--- Dataset content Enclosed Below ---

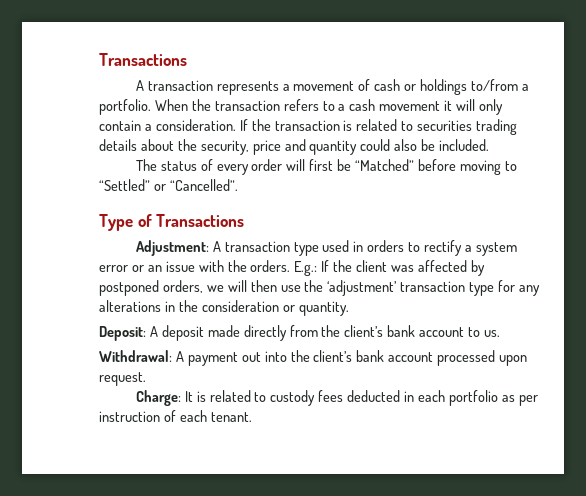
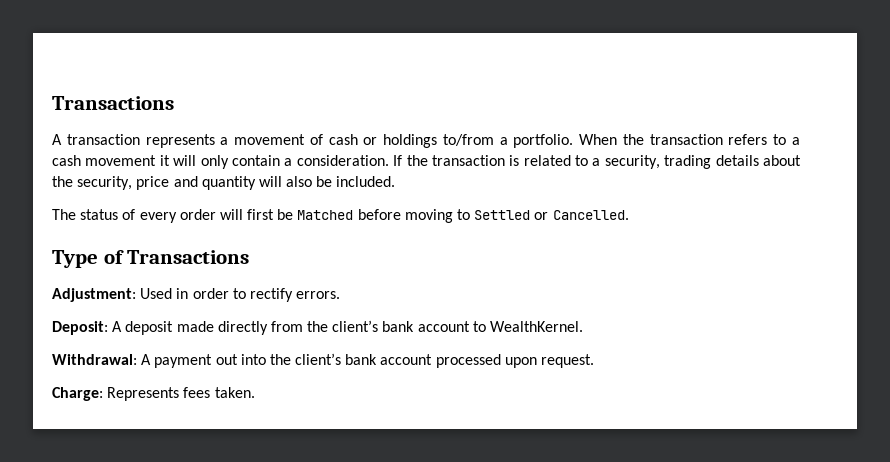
- If the transaction is related to securities trading details about the security, price and quantity could also be included.
+ If the transaction is related to a security, trading details about the security, price and quantity will also be included.
- The status of every order will first be “Matched” before moving to “Settled” or “Cancelled”.
+ The status of every order will first be Matched before moving to Settled or Cancelled.
- Adjustment: A transaction type used in orders to rectify a system error or an issue with the orders. E.g.: If the client was affected by postponed orders, we will then use the ‘adjustment’ transaction type for any alterations in the consideration or quantity.
+ Adjustment: Used in order to rectify errors.
- Deposit: A deposit made directly from the client’s bank account to us.
+ Deposit: A deposit made directly from the client’s bank account to WealthKernel.
- Charge: It is related to custody fees deducted in each portfolio as per instruction of each tenant.
+ Charge: Represents fees taken.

--- End of Enclosed Dataset content ---

Everything from the line with "account to WealthKernel." down to the final line above is to be retyped exactly. Leave the earlier lines out.

+ Deposit: A deposit made directly from the client’s bank account to WealthKernel.
- Charge: It is related to custody fees deducted in each portfolio as per instruction of each tenant.
+ Charge: Represents fees taken.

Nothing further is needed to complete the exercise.